WHAT THE EXERCISE ASKS: An exact copy is needed of the lines in the entries below from the line with "html: none ->" up to and including the line with "text-decoration: underline ->", and of nothing else. Leave the pictures out.

EXERCISE INPUT:
Content starts
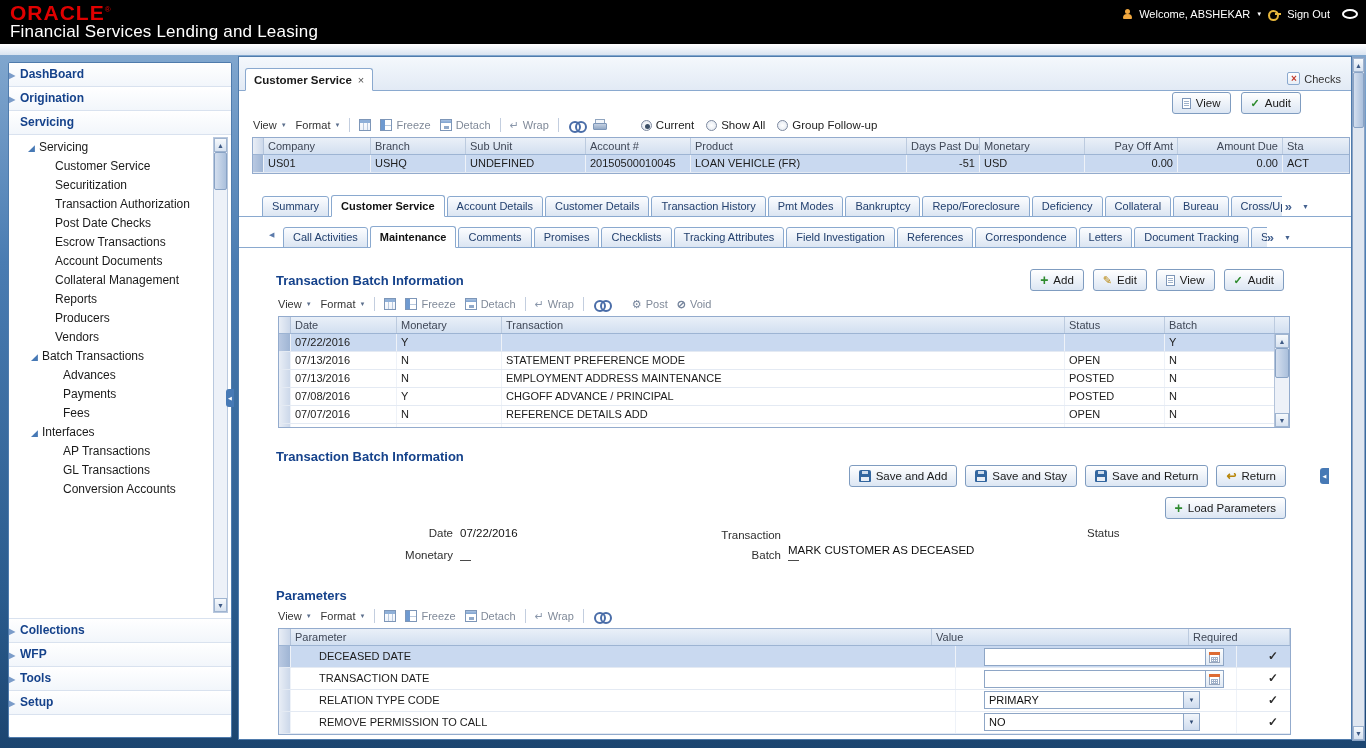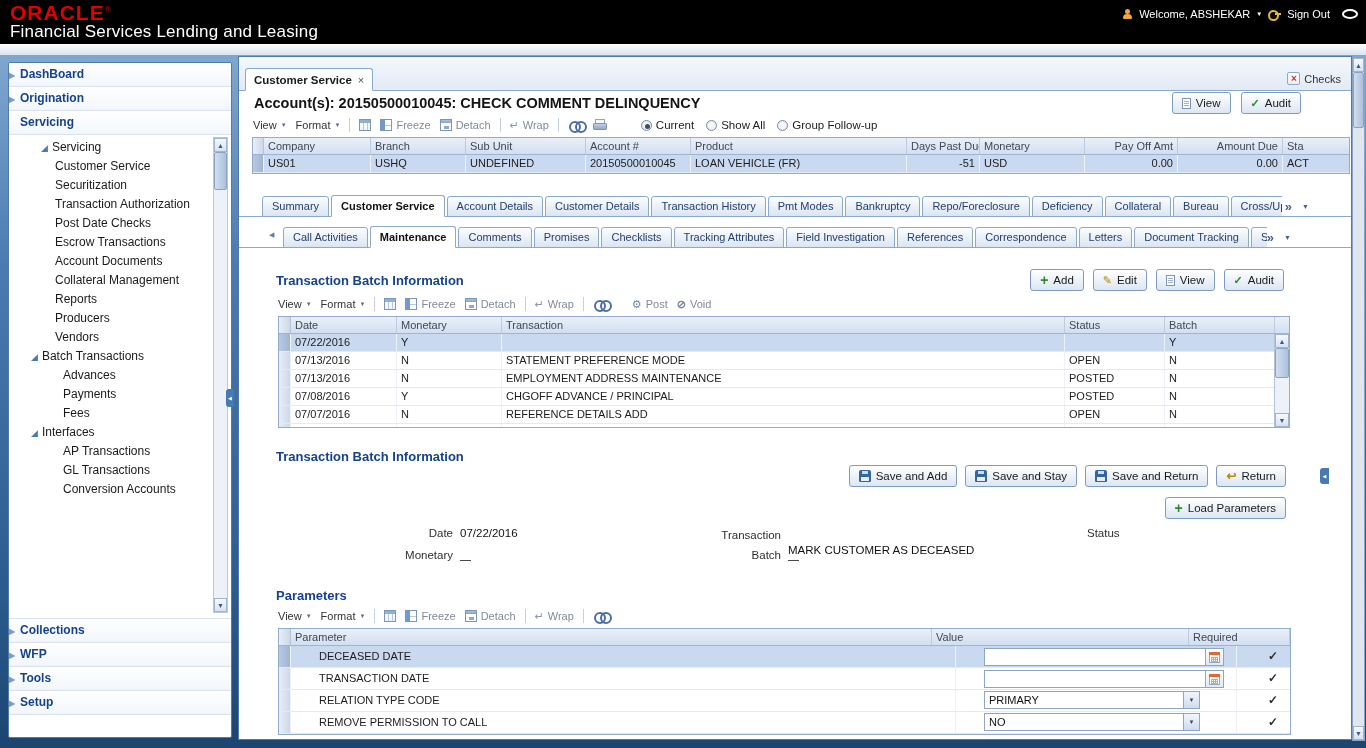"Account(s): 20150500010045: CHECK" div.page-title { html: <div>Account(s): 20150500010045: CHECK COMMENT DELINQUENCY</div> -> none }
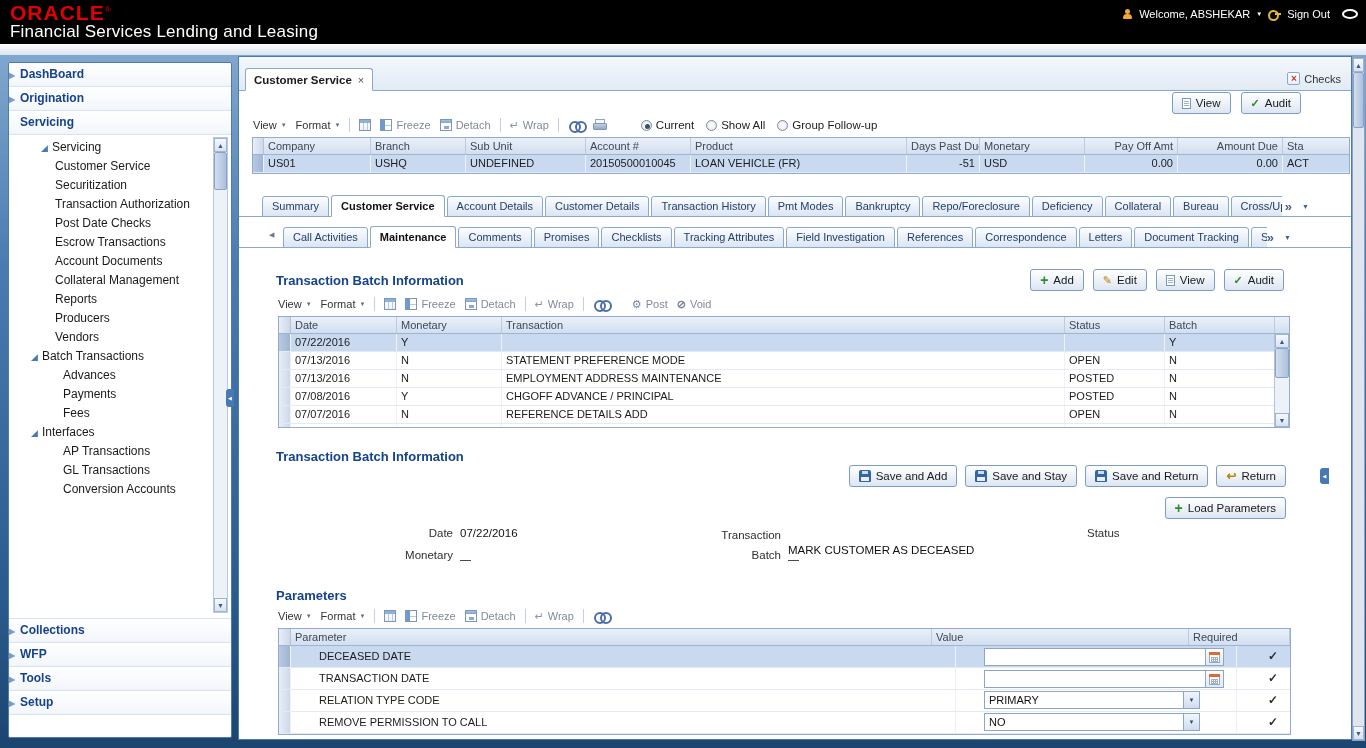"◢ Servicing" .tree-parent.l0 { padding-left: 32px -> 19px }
Content ends
Content starts
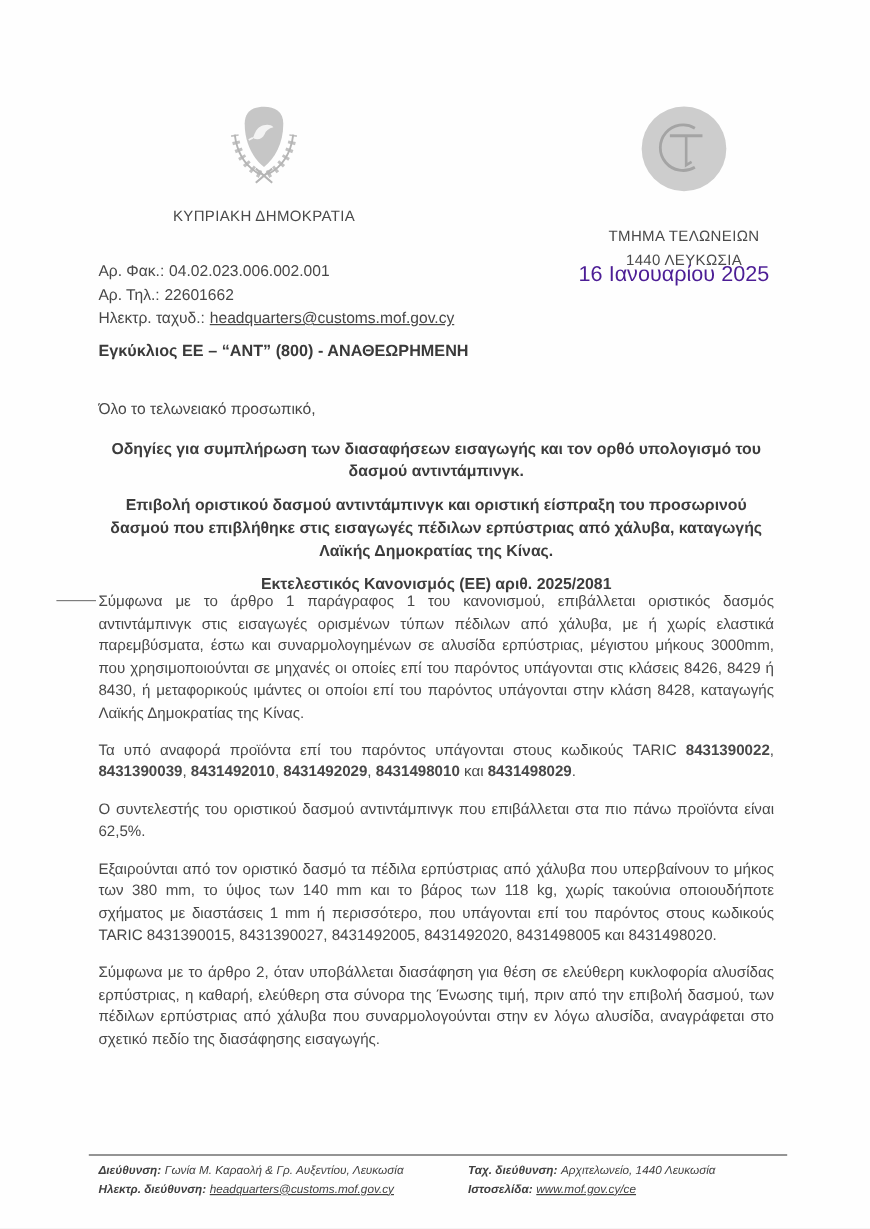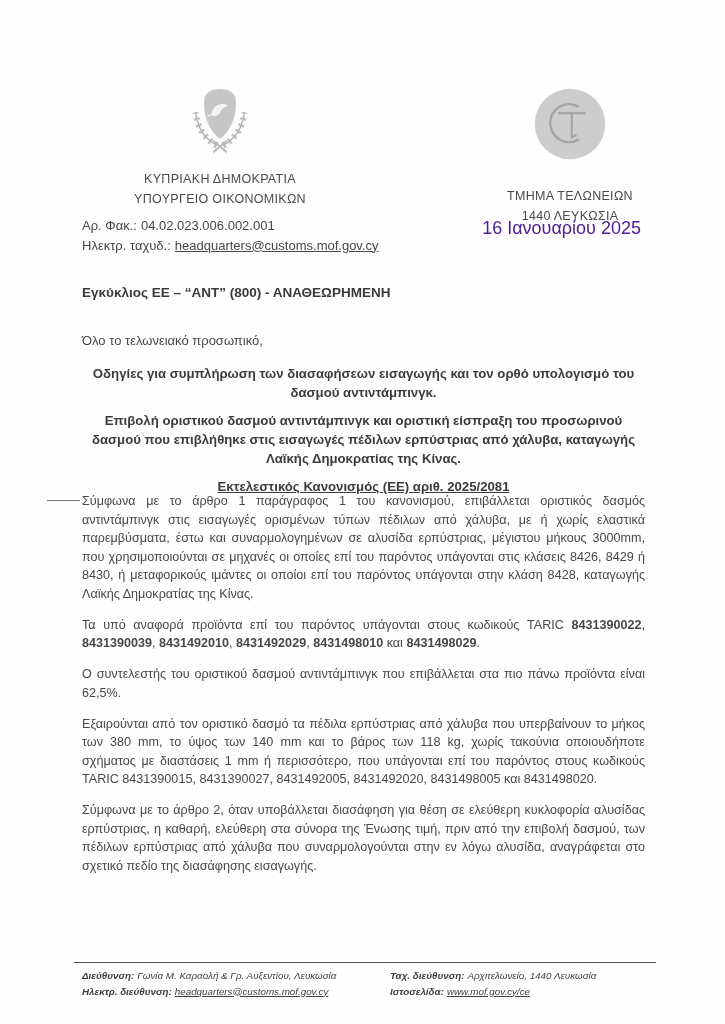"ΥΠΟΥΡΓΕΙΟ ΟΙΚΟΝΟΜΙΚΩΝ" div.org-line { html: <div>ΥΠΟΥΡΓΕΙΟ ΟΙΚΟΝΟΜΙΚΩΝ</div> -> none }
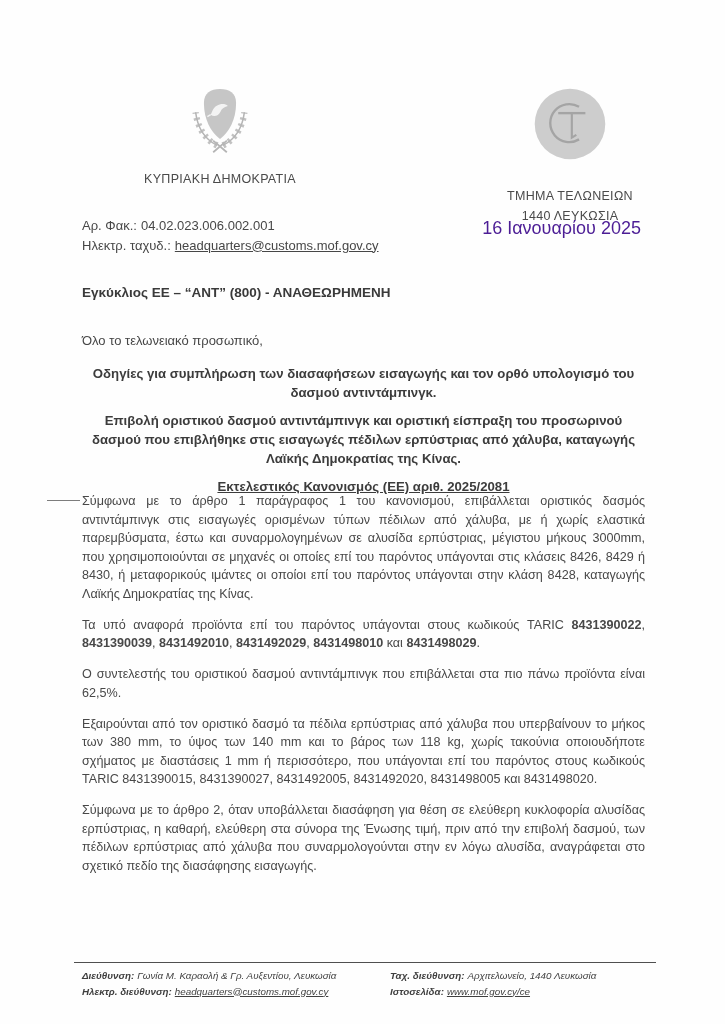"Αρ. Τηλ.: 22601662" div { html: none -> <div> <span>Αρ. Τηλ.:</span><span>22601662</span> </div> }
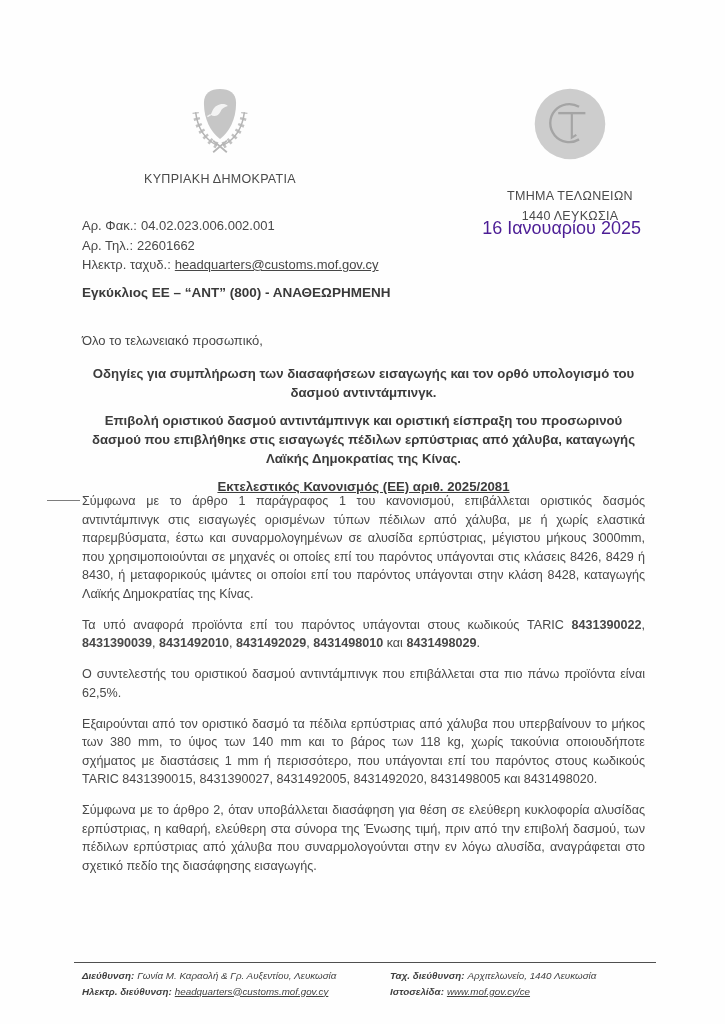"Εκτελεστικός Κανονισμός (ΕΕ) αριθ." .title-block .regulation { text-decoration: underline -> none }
Content ends
ANSWER SPACE:
"Αρ. Τηλ.: 22601662" div { html: none -> <div> <span>Αρ. Τηλ.:</span><span>22601662</span> </div> }
"Εκτελεστικός Κανονισμός (ΕΕ) αριθ." .title-block .regulation { text-decoration: underline -> none }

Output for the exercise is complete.